▶ [AIM OF THE EXERCISE]:
For the records below, give the number of lines that include the string "http". Nothing else belongs in the answer.

(Stored items from a collection)
* * *
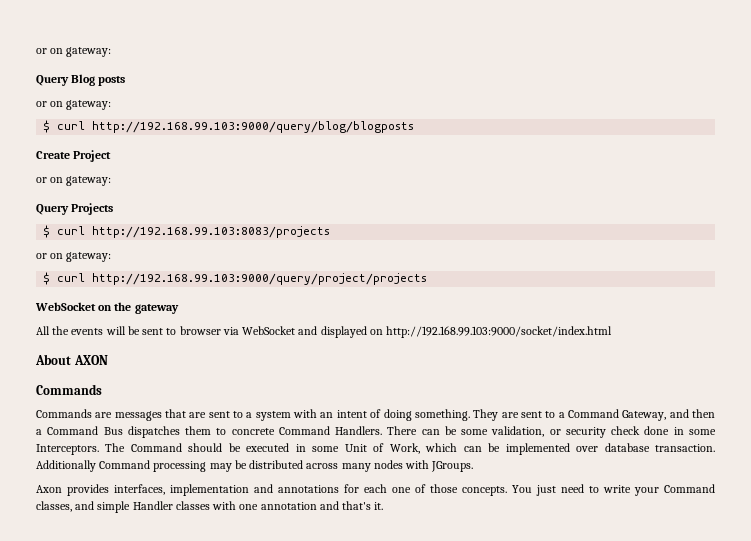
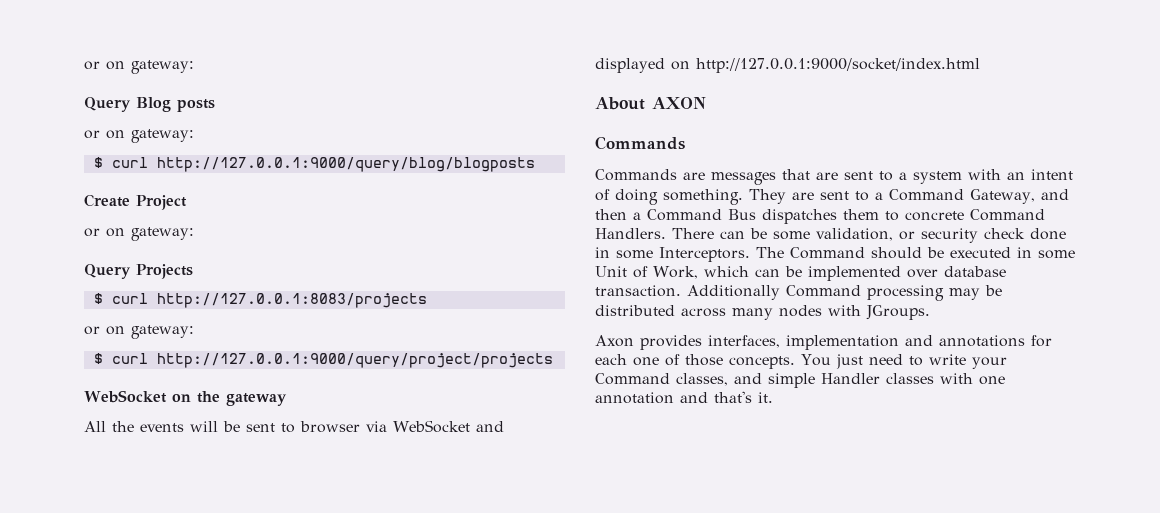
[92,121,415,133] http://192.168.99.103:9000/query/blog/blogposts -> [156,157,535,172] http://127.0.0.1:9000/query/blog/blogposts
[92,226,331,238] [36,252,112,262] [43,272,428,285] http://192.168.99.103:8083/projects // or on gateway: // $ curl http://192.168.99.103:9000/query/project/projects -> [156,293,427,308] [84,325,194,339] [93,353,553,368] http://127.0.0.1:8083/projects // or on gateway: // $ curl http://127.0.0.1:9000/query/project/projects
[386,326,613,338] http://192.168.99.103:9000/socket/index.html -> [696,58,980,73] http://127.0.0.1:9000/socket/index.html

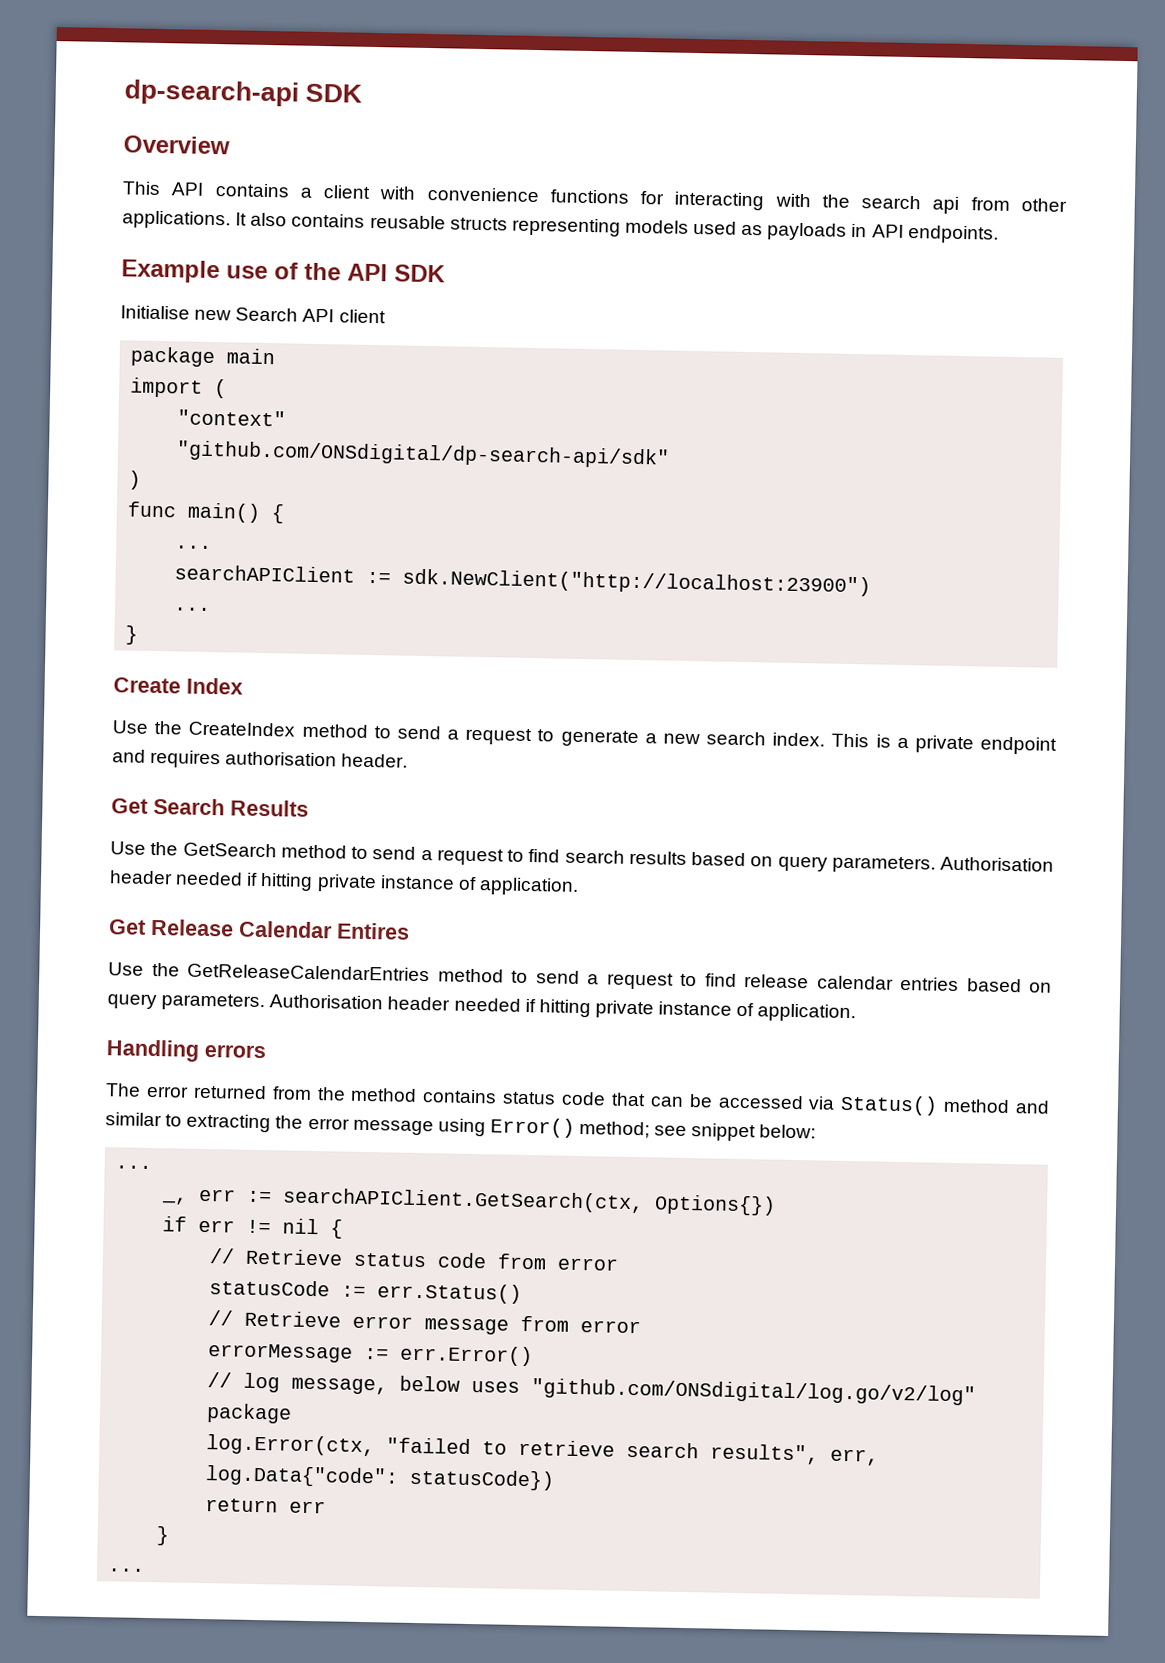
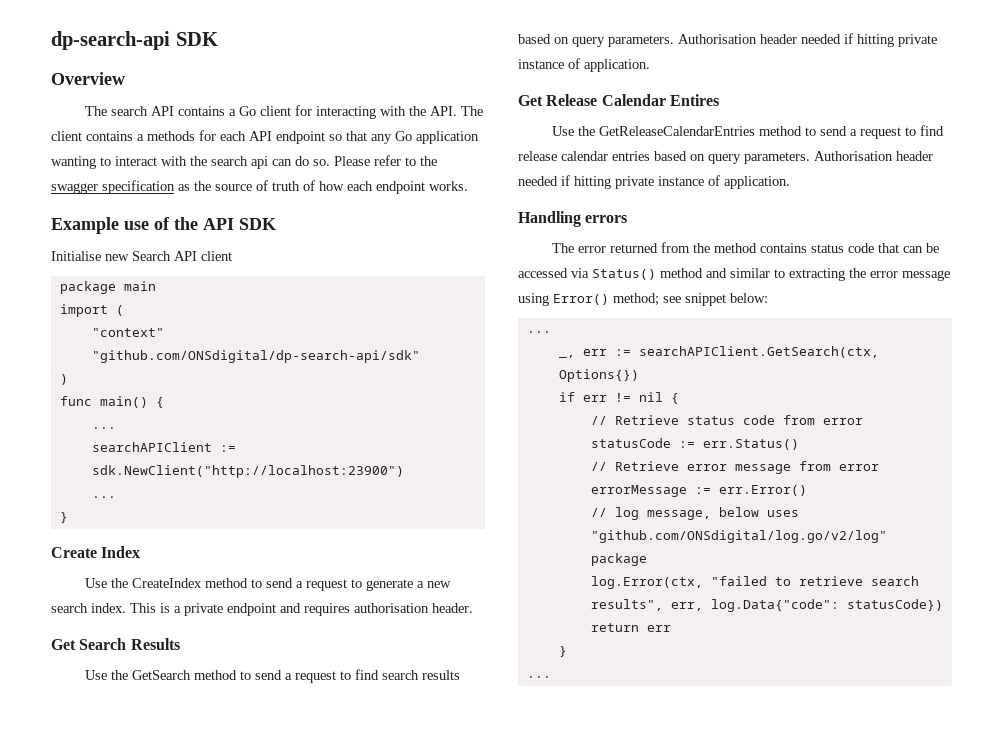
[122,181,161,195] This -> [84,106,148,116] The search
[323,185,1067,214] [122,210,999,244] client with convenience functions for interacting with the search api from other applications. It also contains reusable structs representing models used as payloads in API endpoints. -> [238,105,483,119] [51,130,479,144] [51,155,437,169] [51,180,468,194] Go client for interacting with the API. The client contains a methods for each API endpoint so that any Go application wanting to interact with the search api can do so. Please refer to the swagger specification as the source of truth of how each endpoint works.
* * *
▶ [RESPONSE TO THE EXERCISE]:
3